(Itemized modification records)
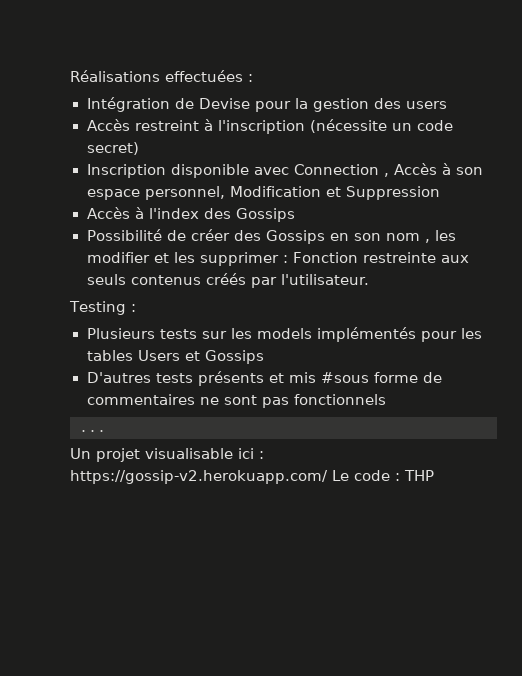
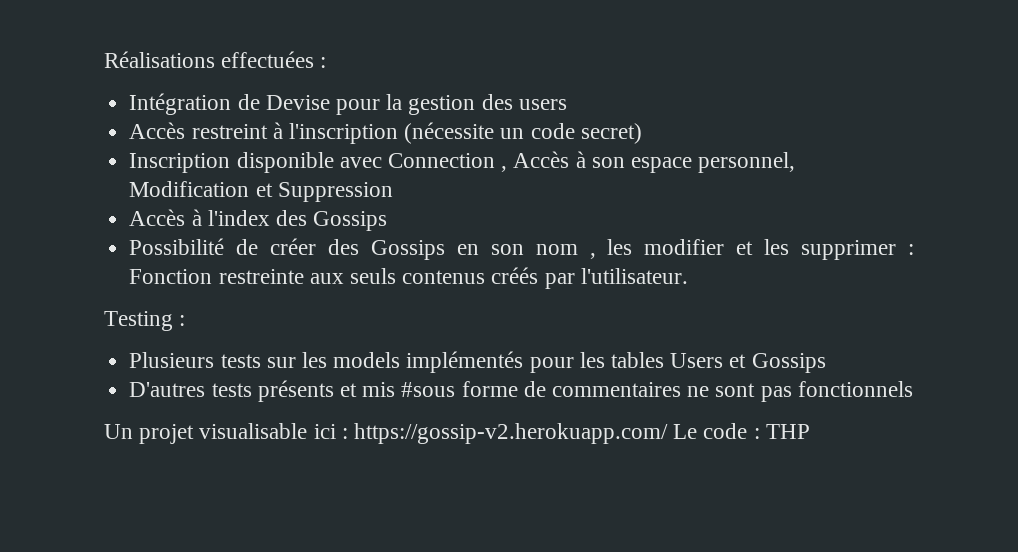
[79,430,106,432] // ... -> (913, 389) none

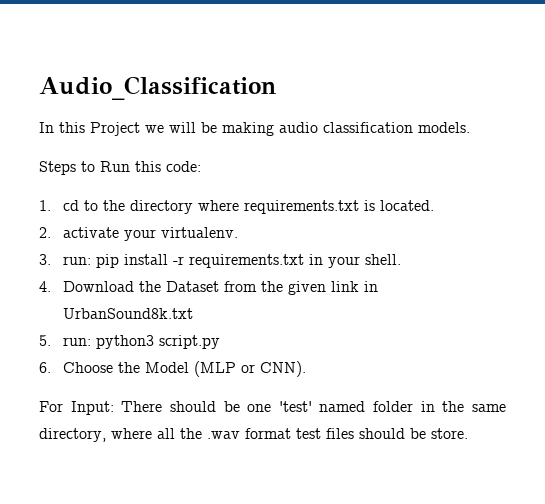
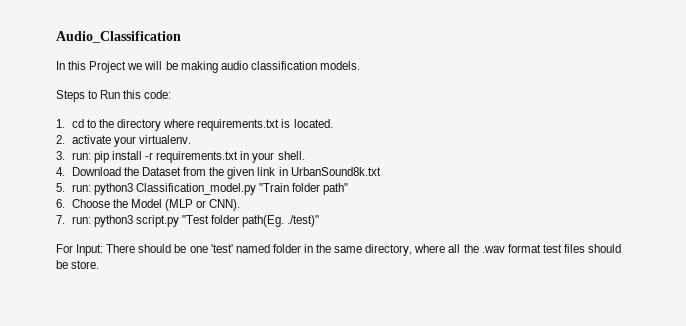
[158,335,220,349] script.py -> [136,183,349,195] Classification_model.py "Train folder path"
(306, 369) none -> [56,215,320,227] // 7. run: python3 script.py "Test folder path(Eg. ./test)"

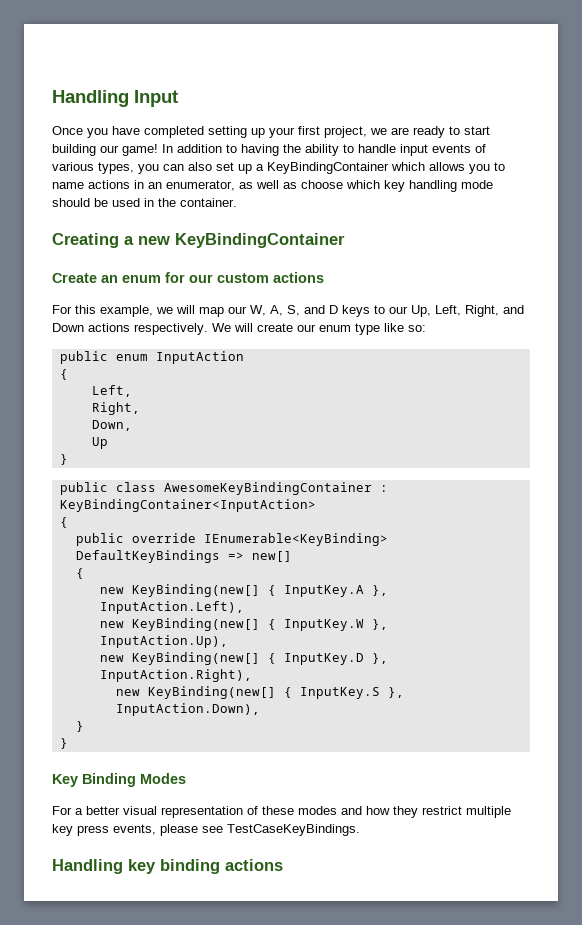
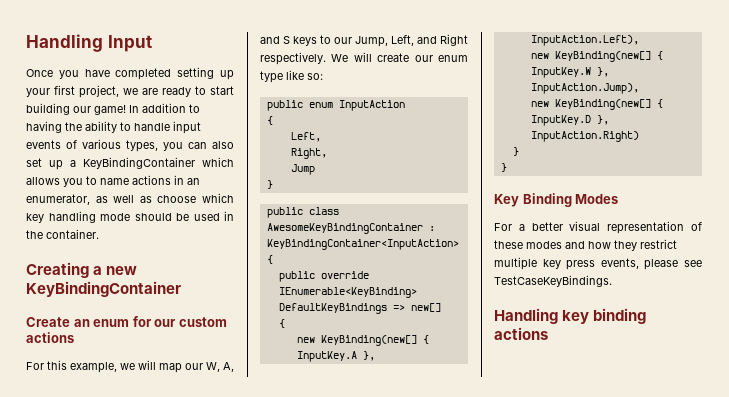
[287,305,524,317] [52,323,130,332] S, and D keys to our Up, Left, Right, and Down actions -> [260,34,468,47] and S keys to our Jump, Left, and Right
[91,420,132,431] [91,437,108,449] Down, // Up -> [290,164,315,175] Jump
[99,635,228,648] InputAction.Up), -> [530,83,639,94] InputAction.Jump),
[99,669,252,682] [115,686,404,699] [115,703,260,716] InputAction.Right), // new KeyBinding(new[] { InputKey.S }, InputAction.Down), -> [530,131,639,142] InputAction.Right)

• [What the task requires] The answer must be every line from the records above that contains "none".

• [Output]
[79,430,106,432] // ... -> (913, 389) none
(306, 369) none -> [56,215,320,227] // 7. run: python3 script.py "Test folder path(Eg. ./test)"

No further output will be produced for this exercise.